◆ Assignment
The result should be every line of the listing that contains "subtotal".

※ ※ ※

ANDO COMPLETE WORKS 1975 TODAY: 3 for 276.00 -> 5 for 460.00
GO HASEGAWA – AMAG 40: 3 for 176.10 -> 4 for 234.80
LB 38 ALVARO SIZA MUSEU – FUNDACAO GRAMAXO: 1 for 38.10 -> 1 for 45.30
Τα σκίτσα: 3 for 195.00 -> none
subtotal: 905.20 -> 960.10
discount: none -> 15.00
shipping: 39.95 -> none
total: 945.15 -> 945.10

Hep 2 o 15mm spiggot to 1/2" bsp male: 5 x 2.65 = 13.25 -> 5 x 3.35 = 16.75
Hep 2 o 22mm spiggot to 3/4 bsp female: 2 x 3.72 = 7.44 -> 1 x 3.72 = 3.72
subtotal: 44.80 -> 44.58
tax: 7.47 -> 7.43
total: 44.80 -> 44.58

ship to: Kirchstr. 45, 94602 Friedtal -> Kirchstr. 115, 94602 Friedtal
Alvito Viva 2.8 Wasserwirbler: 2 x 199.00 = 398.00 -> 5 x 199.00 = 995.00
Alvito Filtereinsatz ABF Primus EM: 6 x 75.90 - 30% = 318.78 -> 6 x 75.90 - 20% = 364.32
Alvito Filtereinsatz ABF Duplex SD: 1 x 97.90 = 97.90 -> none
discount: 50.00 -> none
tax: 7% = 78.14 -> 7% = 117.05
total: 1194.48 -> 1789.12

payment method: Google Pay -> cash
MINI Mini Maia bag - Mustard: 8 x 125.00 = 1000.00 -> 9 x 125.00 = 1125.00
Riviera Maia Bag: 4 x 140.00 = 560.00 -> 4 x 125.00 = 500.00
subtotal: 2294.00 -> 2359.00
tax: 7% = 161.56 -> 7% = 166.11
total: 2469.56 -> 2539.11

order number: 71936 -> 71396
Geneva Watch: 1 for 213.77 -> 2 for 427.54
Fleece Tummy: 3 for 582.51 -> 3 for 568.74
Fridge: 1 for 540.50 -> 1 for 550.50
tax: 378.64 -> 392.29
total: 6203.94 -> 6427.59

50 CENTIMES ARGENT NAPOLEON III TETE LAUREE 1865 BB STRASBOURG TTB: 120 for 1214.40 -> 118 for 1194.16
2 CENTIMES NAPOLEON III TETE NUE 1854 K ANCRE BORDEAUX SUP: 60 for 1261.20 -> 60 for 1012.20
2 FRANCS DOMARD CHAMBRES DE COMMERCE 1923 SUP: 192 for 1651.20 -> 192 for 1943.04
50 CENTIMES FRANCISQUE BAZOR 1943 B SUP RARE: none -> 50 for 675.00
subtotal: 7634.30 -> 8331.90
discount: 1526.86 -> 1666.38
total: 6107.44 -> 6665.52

※ ※ ※

◆ Response to this exercise
subtotal: 905.20 -> 960.10
subtotal: 44.80 -> 44.58
subtotal: 2294.00 -> 2359.00
subtotal: 7634.30 -> 8331.90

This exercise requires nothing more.